Environmental economists and banking analysts have also raised questions about capacity and oversight. One industry analyst told The Jakarta Post that many religious bodies lack the technical, financial and governance systems required for safe and sustainable mining, posing risks to both environmental standards and local communities. Indonesia already faces thousands of abandoned mine pits, many left unreclaimed and posing hazards to nearby residents, including children.
Internal Conflicts, National Implications
Inside NU, the mining issue has become a proxy for larger debates: about the organization’s relationship with the state, the line between religious mission and business, and the role of its leadership in high-stakes political bargaining.
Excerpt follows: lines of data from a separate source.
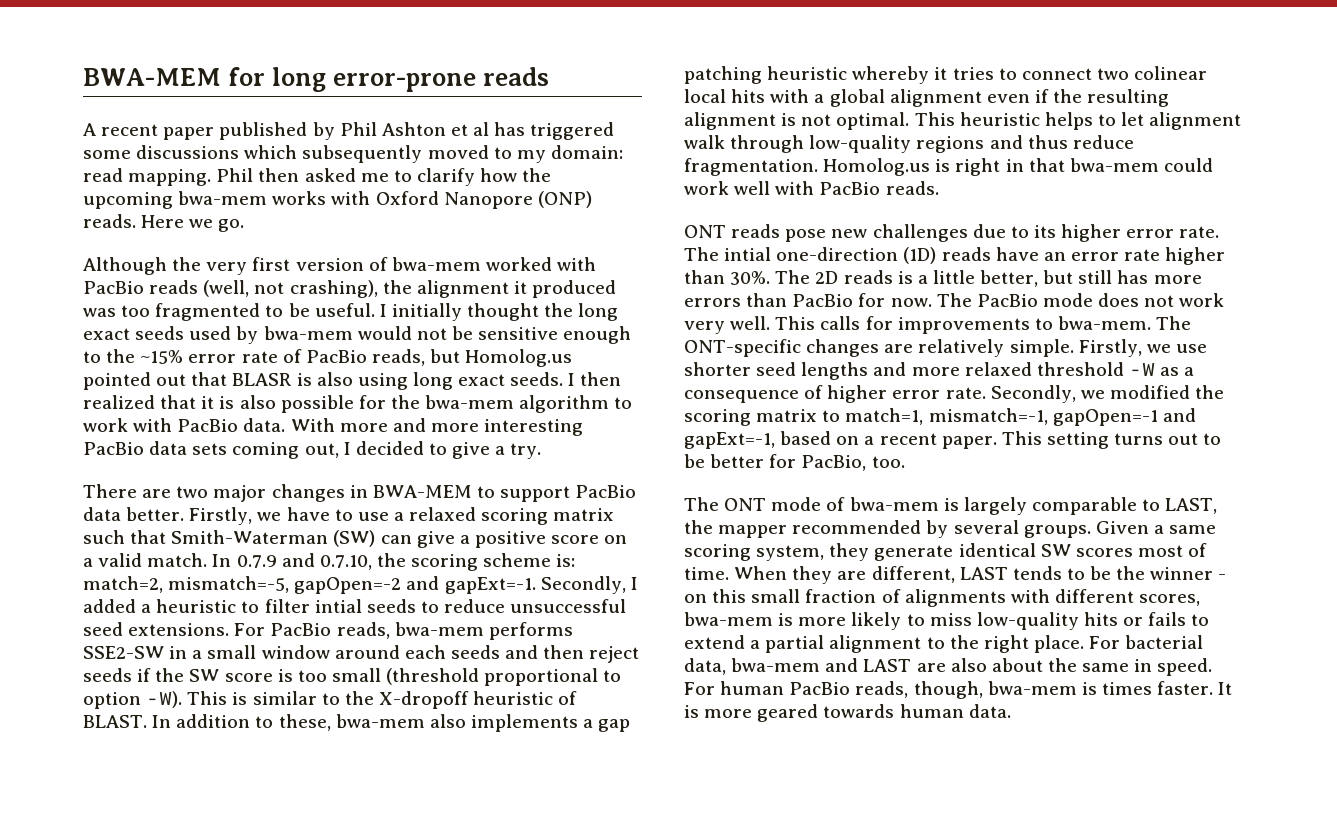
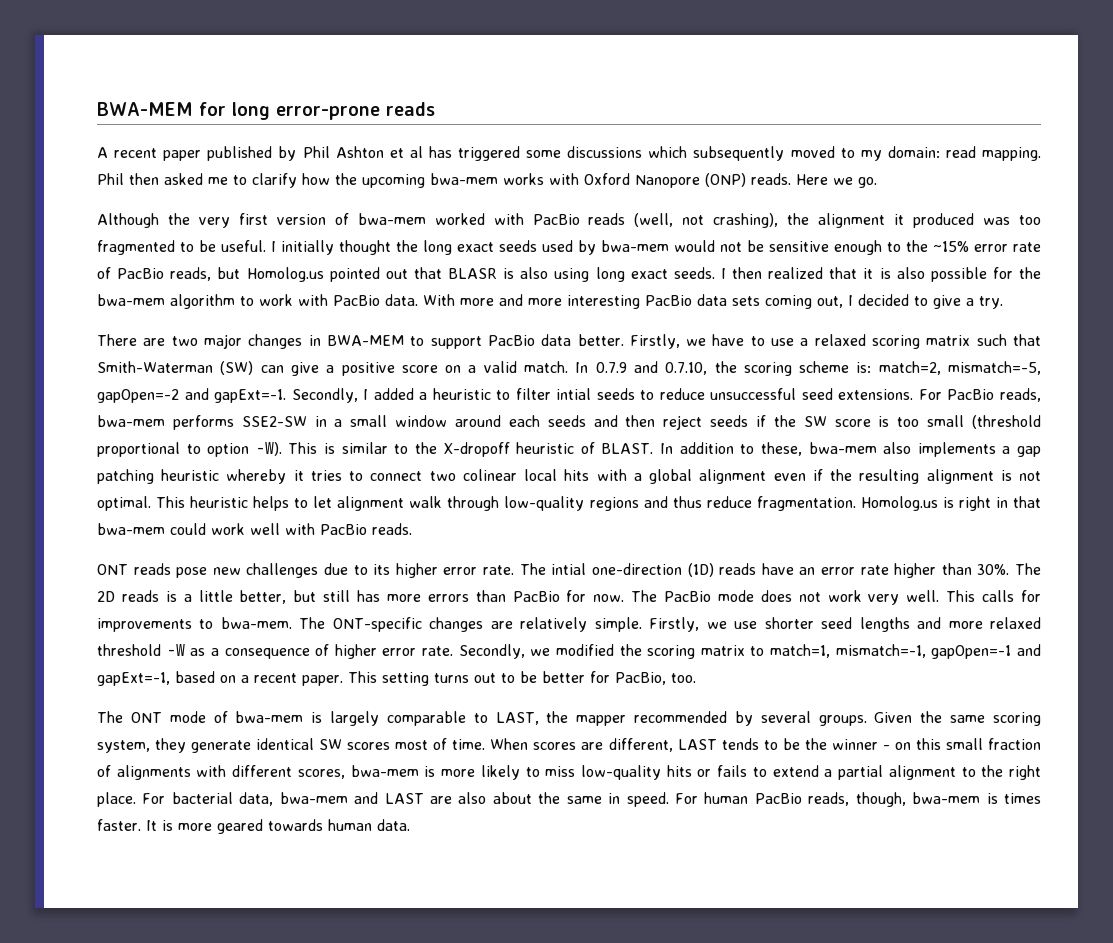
- Given a same scoring system, they generate identical SW scores most of time.
+ Given the same scoring system, they generate identical SW scores most of time.
- When they are different, LAST tends to be the winner - on this small fraction of alignments with different scores, bwa-mem is more likely to miss low-quality hits or fails to extend a partial alignment to the right place.
+ When scores are different, LAST tends to be the winner - on this small fraction of alignments with different scores, bwa-mem is more likely to miss low-quality hits or fails to extend a partial alignment to the right place.

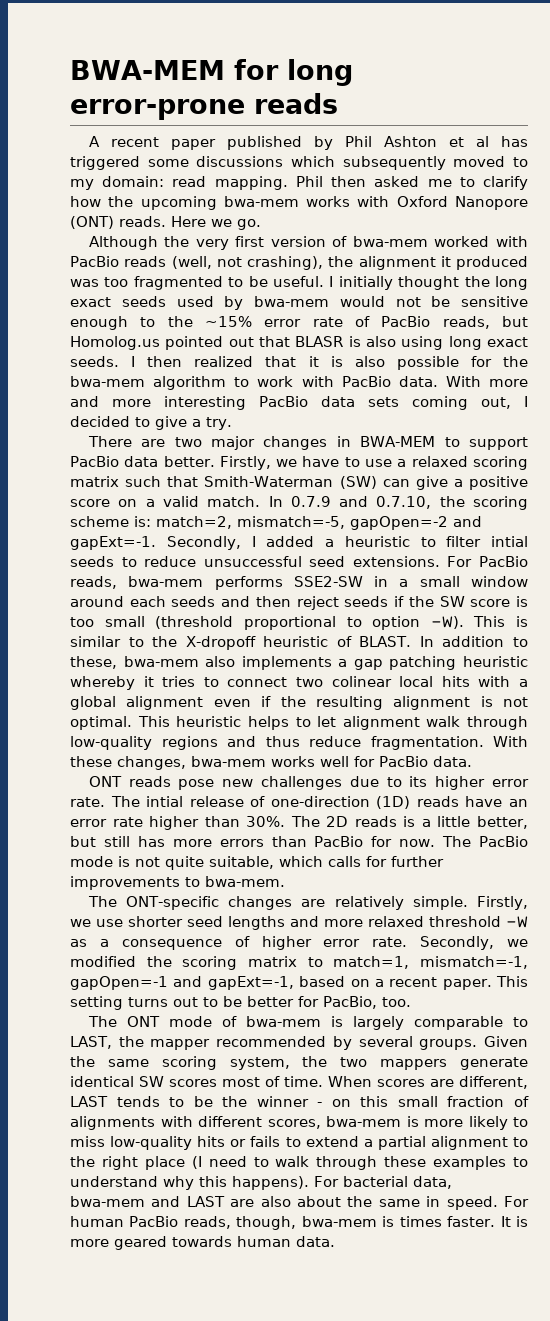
- Phil then asked me to clarify how the upcoming bwa-mem works with Oxford Nanopore (ONP) reads.
+ Phil then asked me to clarify how the upcoming bwa-mem works with Oxford Nanopore (ONT) reads.
- Homolog.us is right in that bwa-mem could work well with PacBio reads.
+ With these changes, bwa-mem works well for PacBio data.
- The intial one-direction (1D) reads have an error rate higher than 30%.
+ The intial release of one-direction (1D) reads have an error rate higher than 30%.
- The PacBio mode does not work very well. This calls for improvements to bwa-mem. The ONT-specific changes are relatively simple.
+ The PacBio mode is not quite suitable, which calls for further improvements to bwa-mem.
+ The ONT-specific changes are relatively simple.
- Given the same scoring system, they generate identical SW scores most of time.
+ Given the same scoring system, the two mappers generate identical SW scores most of time.
- When scores are different, LAST tends to be the winner - on this small fraction of alignments with different scores, bwa-mem is more likely to miss low-quality hits or fails to extend a partial alignment to the right place.
+ When scores are different, LAST tends to be the winner - on this small fraction of alignments with different scores, bwa-mem is more likely to miss low-quality hits or fails to extend a partial alignment to the right place (I need to walk through these examples to understand why this happens).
Publicly, NU’s central board has emphasized professionalism, promising that mining operations will be run through dedicated business arms under strict environmental and governance standards. Privately, members worry that the legitimacy of one of Indonesia’s most trusted moral authorities could be tarnished by coal dust and corruption risk.
The internal frictions mirror a broader national dilemma. As Indonesia seeks new ways to share the gains of its vast natural resources, it is testing whether religious mass organizations—pillars of social and spiritual life—can also function as powerful corporate actors. The outcome of NU’s coal venture, and the political battles surrounding it, will help determine whether this experiment is remembered as a pathway to fairer prosperity or as a case study in how not to mix faith, politics and fossil fuels.